▸ **Problem to solve**
Write out the records below exactly as they appear, skipping each picture.

● ● ●

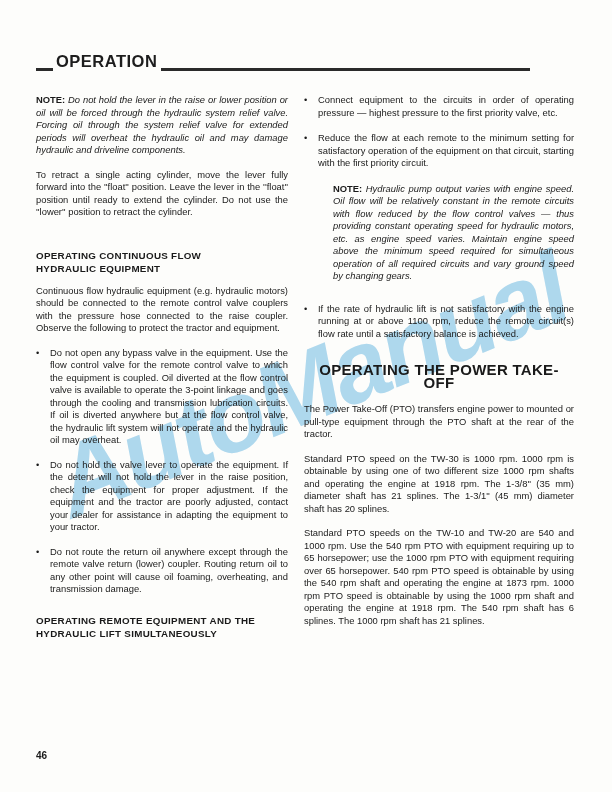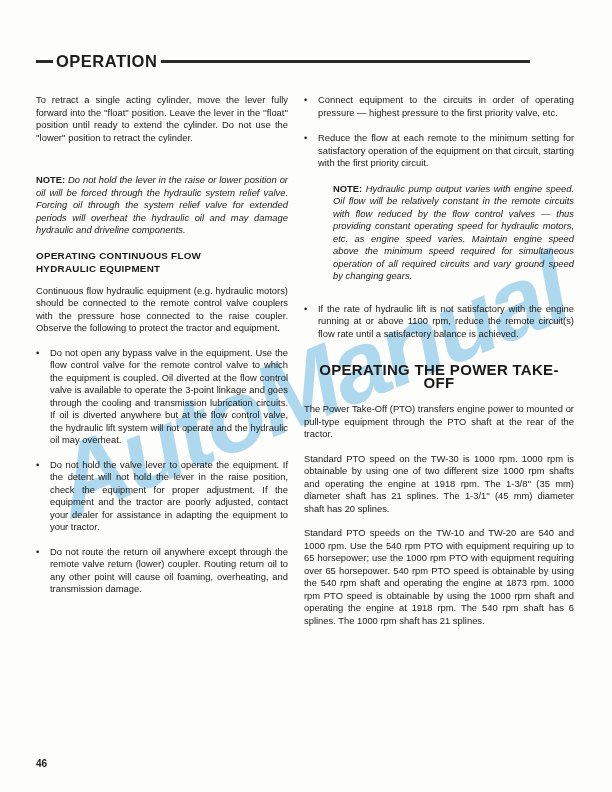--- a/index.html
+++ b/index.html
@@ -42,7 +42,7 @@
     z-index: 1;
     margin: 52px 82px 0 36px;  
     display: flex;
-    align-items: center;
+    align-items: flex-end;
   }
   .rule {
     height: 3px;

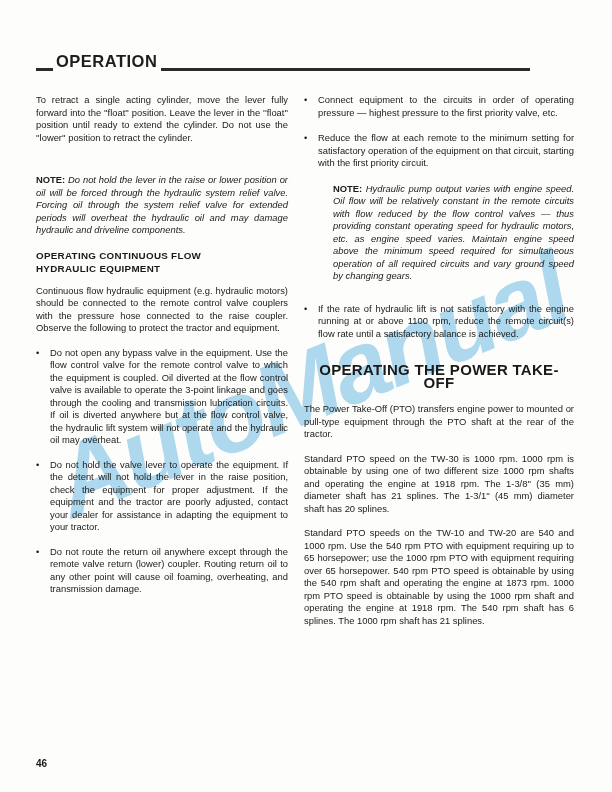--- a/index.html
+++ b/index.html
@@ -134,9 +134,9 @@
 
     <section class="col col-left">
 
+      <p class="para mb12"><span class="note-label">NOTE:</span> <span class="note-text">Do not hold the lever in the raise or lower position or oil will be forced through the hydraulic system relief valve. Forcing oil through the system relief valve for extended periods will overheat the hydraulic oil and may damage hydraulic and driveline components.</span></p>
+
       <p class="para mb30">To retract a single acting cylinder, move the lever fully forward into the ''float'' position. Leave the lever in the ''float'' position until ready to extend the cylinder. Do not use the ''lower'' position to retract the cylinder.</p>
-
-      <p class="para mb12"><span class="note-label">NOTE:</span> <span class="note-text">Do not hold the lever in the raise or lower position or oil will be forced through the hydraulic system relief valve. Forcing oil through the system relief valve for extended periods will overheat the hydraulic oil and may damage hydraulic and driveline components.</span></p>
 
       <h2 class="heading mb10">OPERATING CONTINUOUS FLOW
 HYDRAULIC EQUIPMENT</h2>

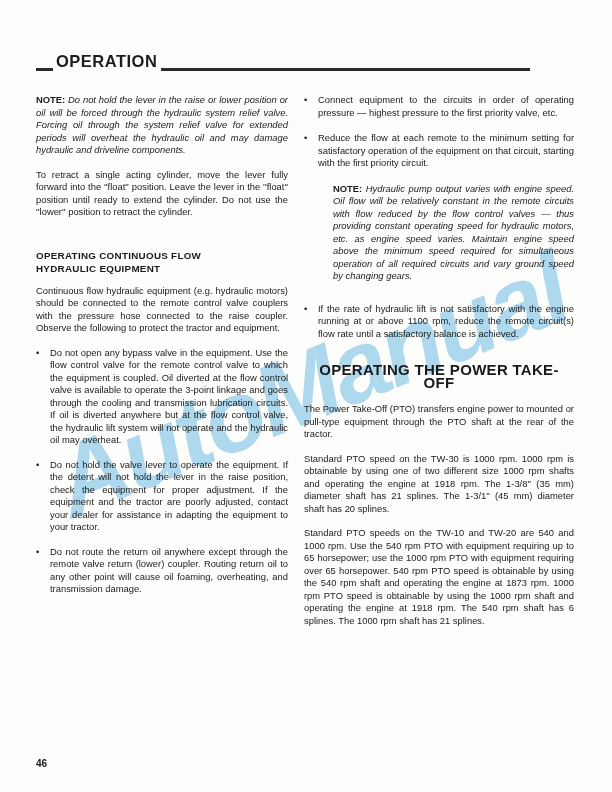--- a/index.html
+++ b/index.html
@@ -158,6 +158,8 @@
         <div class="bullet-body">Do not route the return oil anywhere except through the remote valve return (lower) coupler. Routing return oil to any other point will cause oil foaming, overheating, and transmission damage.</div>
       </div>
 
+      <h2 class="heading mt18 mb10">OPERATING REMOTE EQUIPMENT AND THE
+HYDRAULIC LIFT SIMULTANEOUSLY</h2>
 
 
     </section>

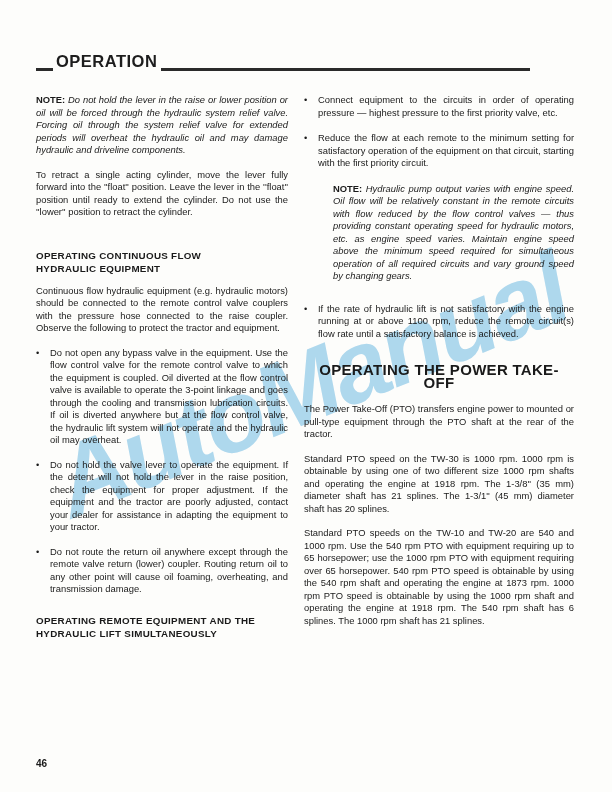--- a/index.html
+++ b/index.html
@@ -111,7 +111,7 @@
   .page-number {
     position: absolute;
     left: 36px;
-    bottom: 23px;
+    bottom: 31px;
     z-index: 1;
     font-size: 10px;
     font-weight: bold;

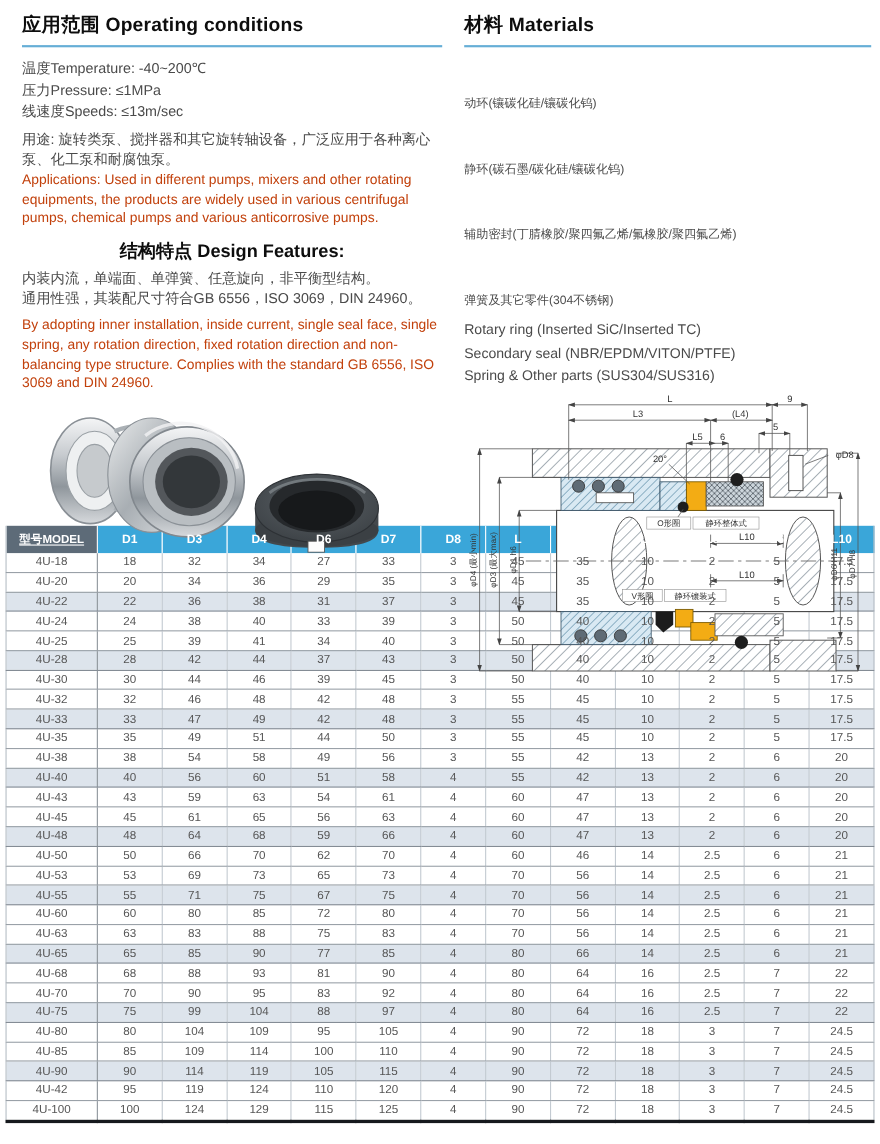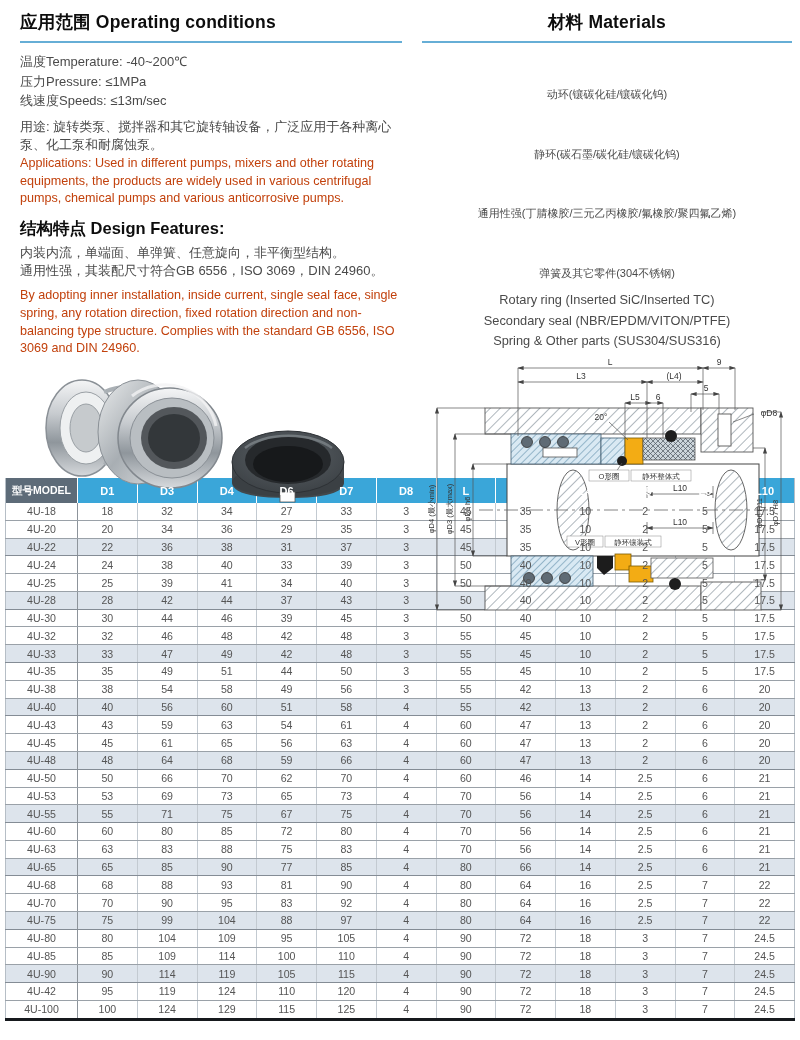--- a/index.html
+++ b/index.html
@@ -13,7 +13,7 @@
 
   .top-section { display:flex; height:478px; padding:10px 8px 0 20px; gap:20px; }
   .col-left  { width:382px; }
-  .col-right { width:370px;text-align:center; }
+  .col-right { width:370px; }
 
   .section-title { font-size:17.5px; font-weight:bold; color:#0d0d0d; letter-spacing:0.2px; }
   .title-rule { border:none; border-top:2px solid var(--rule-blue); margin:7px 0 9px 0; }

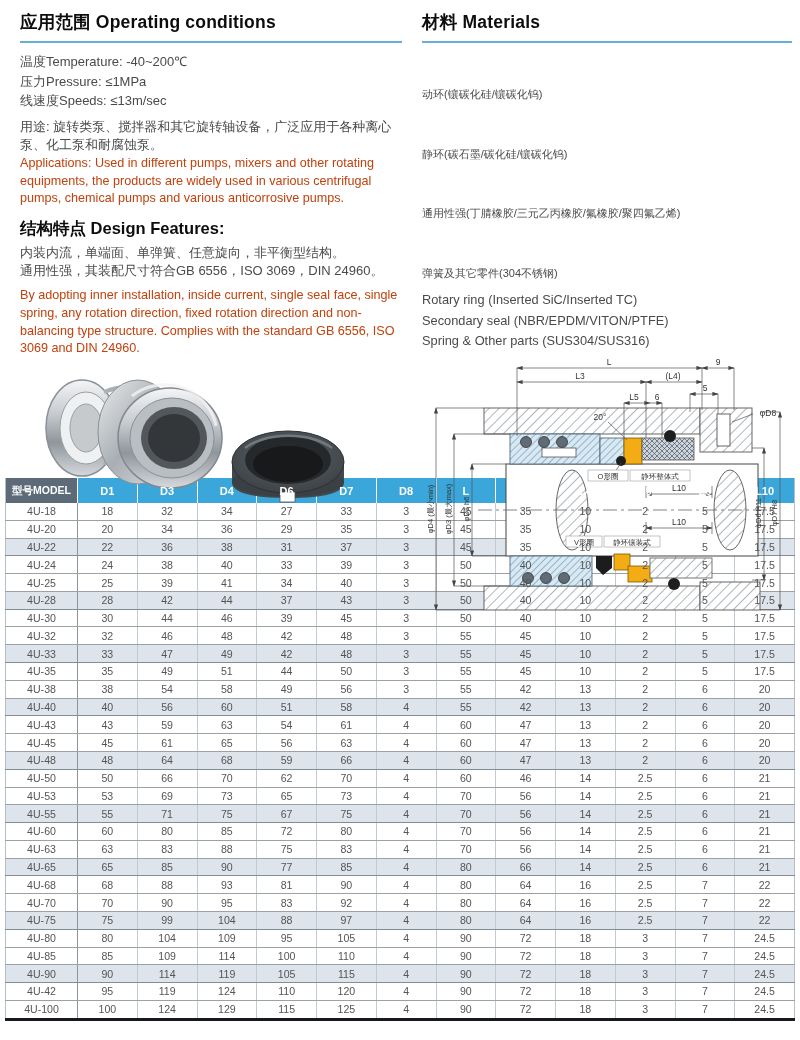--- a/index.html
+++ b/index.html
@@ -127,7 +127,7 @@
       <hr class="title-rule">
       <div class="mat-cn-line">动环(镶碳化硅/镶碳化钨)</div>
       <div class="mat-cn-line">静环(碳石墨/碳化硅/镶碳化钨)</div>
-      <div class="mat-cn-line">通用性强(丁腈橡胶/三元乙丙橡胶/氟橡胶/聚四氟乙烯)</div>
+      <div class="mat-cn-line">辅助密封(丁腈橡胶/聚四氟乙烯/氟橡胶/聚四氟乙烯)</div>
       <div class="mat-cn-line">弹簧及其它零件(304不锈钢)</div>
       <div class="mat-en-block">
         <div class="mat-en-line">Rotary ring (Inserted SiC/Inserted TC)</div>

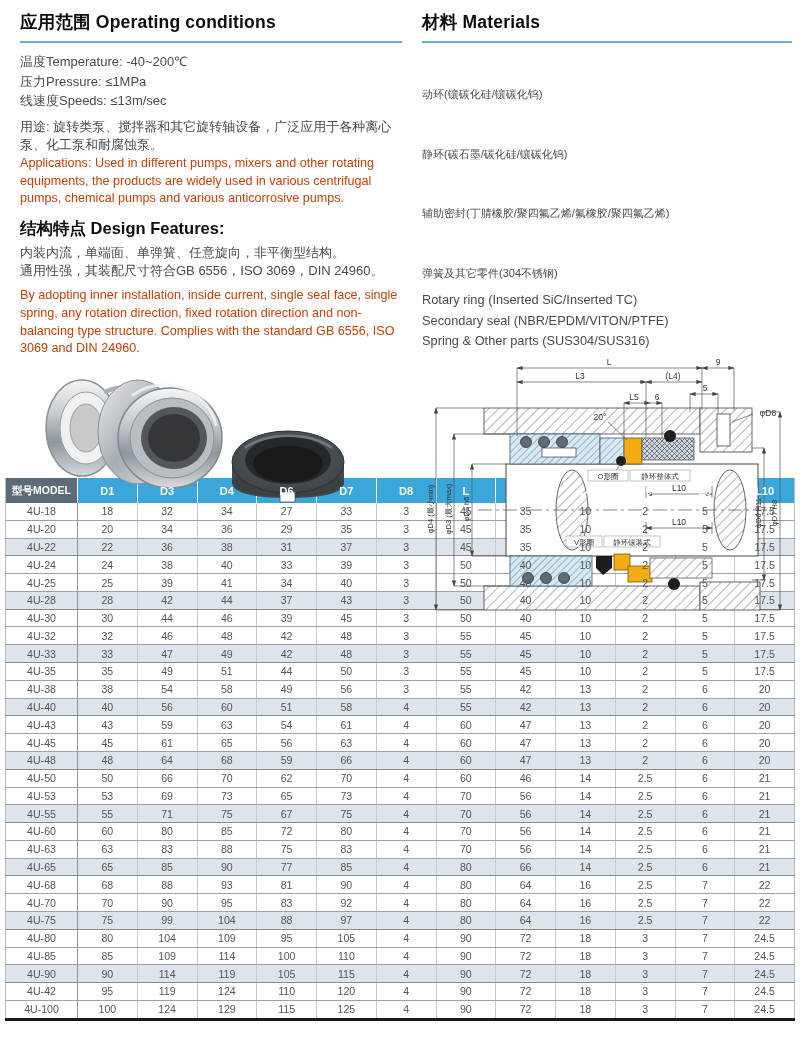--- a/index.html
+++ b/index.html
@@ -22,7 +22,7 @@
   .cn-para   { font-size:13px; color:#4a4a4a; line-height:1.45; margin-top:7px; }
   .en-para   { font-size:12.6px; color:#c2410c; line-height:1.4; }
 
-  .features-title { font-size:16.5px; font-weight:bold; color:#0d0d0d; margin:10px 0 4px 0; }
+  .features-title { font-size:16.5px; font-weight:bold; color:#0d0d0d; margin:10px 0 4px 0;text-align:center; }
   .cn-line { font-size:13px; color:#4a4a4a; line-height:1.4; }
   .mat-cn-line { font-size:11px; color:#4a4a4a; line-height:1.42;margin-top:44px; }
   .mat-en-line { font-size:12.8px; color:#4a4a4a; line-height:1.6; }

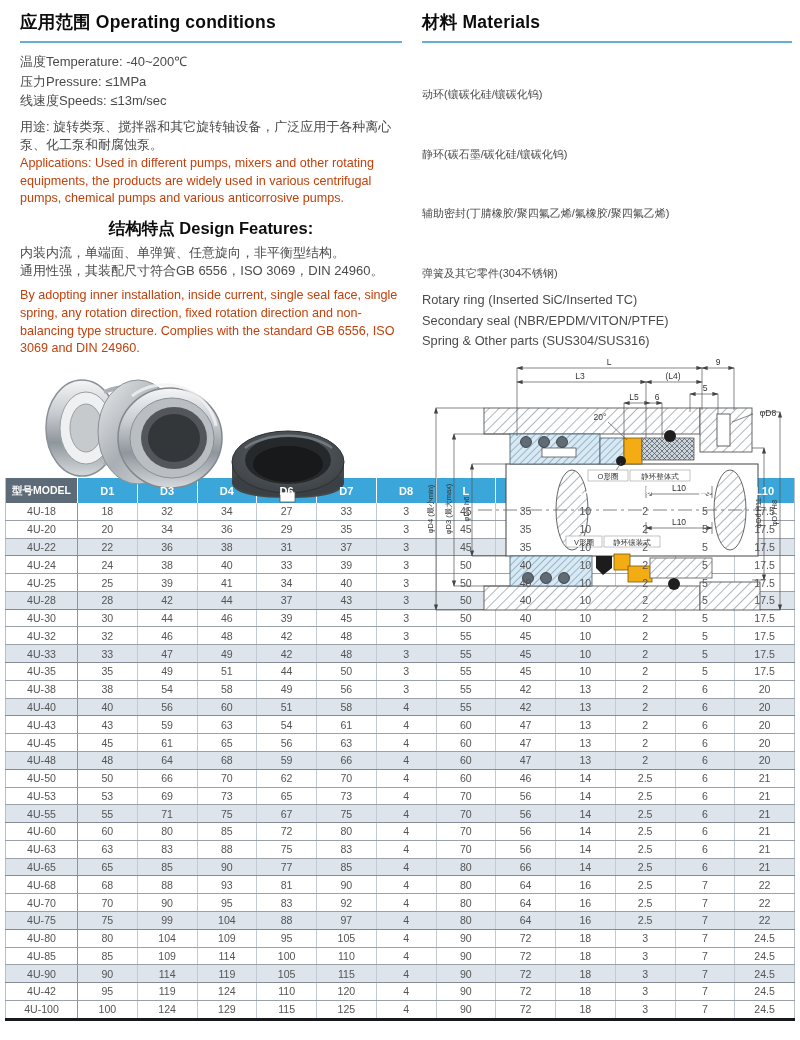--- a/index.html
+++ b/index.html
@@ -275,7 +275,7 @@
     <table class="size-table">
       <thead>
           <tr>
-            <th class="model-th" style="width: 72px;">型号MODEL</th>
+            <th class="model-th" style="width: 83px; text-decoration: underline;">型号MODEL</th>
             <th>D1</th>
             <th>D3</th>
             <th>D4</th>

● ● ●

▸ **Result below**
--- a/index.html
+++ b/index.html
@@ -42,7 +42,7 @@
     z-index: 1;
     margin: 52px 82px 0 36px;  
     display: flex;
-    align-items: center;
+    align-items: flex-end;
   }
   .rule {
     height: 3px;

--- a/index.html
+++ b/index.html
@@ -134,9 +134,9 @@
 
     <section class="col col-left">
 
+      <p class="para mb12"><span class="note-label">NOTE:</span> <span class="note-text">Do not hold the lever in the raise or lower position or oil will be forced through the hydraulic system relief valve. Forcing oil through the system relief valve for extended periods will overheat the hydraulic oil and may damage hydraulic and driveline components.</span></p>
+
       <p class="para mb30">To retract a single acting cylinder, move the lever fully forward into the ''float'' position. Leave the lever in the ''float'' position until ready to extend the cylinder. Do not use the ''lower'' position to retract the cylinder.</p>
-
-      <p class="para mb12"><span class="note-label">NOTE:</span> <span class="note-text">Do not hold the lever in the raise or lower position or oil will be forced through the hydraulic system relief valve. Forcing oil through the system relief valve for extended periods will overheat the hydraulic oil and may damage hydraulic and driveline components.</span></p>
 
       <h2 class="heading mb10">OPERATING CONTINUOUS FLOW
 HYDRAULIC EQUIPMENT</h2>

--- a/index.html
+++ b/index.html
@@ -158,6 +158,8 @@
         <div class="bullet-body">Do not route the return oil anywhere except through the remote valve return (lower) coupler. Routing return oil to any other point will cause oil foaming, overheating, and transmission damage.</div>
       </div>
 
+      <h2 class="heading mt18 mb10">OPERATING REMOTE EQUIPMENT AND THE
+HYDRAULIC LIFT SIMULTANEOUSLY</h2>
 
 
     </section>

--- a/index.html
+++ b/index.html
@@ -111,7 +111,7 @@
   .page-number {
     position: absolute;
     left: 36px;
-    bottom: 23px;
+    bottom: 31px;
     z-index: 1;
     font-size: 10px;
     font-weight: bold;

--- a/index.html
+++ b/index.html
@@ -13,7 +13,7 @@
 
   .top-section { display:flex; height:478px; padding:10px 8px 0 20px; gap:20px; }
   .col-left  { width:382px; }
-  .col-right { width:370px;text-align:center; }
+  .col-right { width:370px; }
 
   .section-title { font-size:17.5px; font-weight:bold; color:#0d0d0d; letter-spacing:0.2px; }
   .title-rule { border:none; border-top:2px solid var(--rule-blue); margin:7px 0 9px 0; }

--- a/index.html
+++ b/index.html
@@ -127,7 +127,7 @@
       <hr class="title-rule">
       <div class="mat-cn-line">动环(镶碳化硅/镶碳化钨)</div>
       <div class="mat-cn-line">静环(碳石墨/碳化硅/镶碳化钨)</div>
-      <div class="mat-cn-line">通用性强(丁腈橡胶/三元乙丙橡胶/氟橡胶/聚四氟乙烯)</div>
+      <div class="mat-cn-line">辅助密封(丁腈橡胶/聚四氟乙烯/氟橡胶/聚四氟乙烯)</div>
       <div class="mat-cn-line">弹簧及其它零件(304不锈钢)</div>
       <div class="mat-en-block">
         <div class="mat-en-line">Rotary ring (Inserted SiC/Inserted TC)</div>

--- a/index.html
+++ b/index.html
@@ -22,7 +22,7 @@
   .cn-para   { font-size:13px; color:#4a4a4a; line-height:1.45; margin-top:7px; }
   .en-para   { font-size:12.6px; color:#c2410c; line-height:1.4; }
 
-  .features-title { font-size:16.5px; font-weight:bold; color:#0d0d0d; margin:10px 0 4px 0; }
+  .features-title { font-size:16.5px; font-weight:bold; color:#0d0d0d; margin:10px 0 4px 0;text-align:center; }
   .cn-line { font-size:13px; color:#4a4a4a; line-height:1.4; }
   .mat-cn-line { font-size:11px; color:#4a4a4a; line-height:1.42;margin-top:44px; }
   .mat-en-line { font-size:12.8px; color:#4a4a4a; line-height:1.6; }

--- a/index.html
+++ b/index.html
@@ -275,7 +275,7 @@
     <table class="size-table">
       <thead>
           <tr>
-            <th class="model-th" style="width: 72px;">型号MODEL</th>
+            <th class="model-th" style="width: 83px; text-decoration: underline;">型号MODEL</th>
             <th>D1</th>
             <th>D3</th>
             <th>D4</th>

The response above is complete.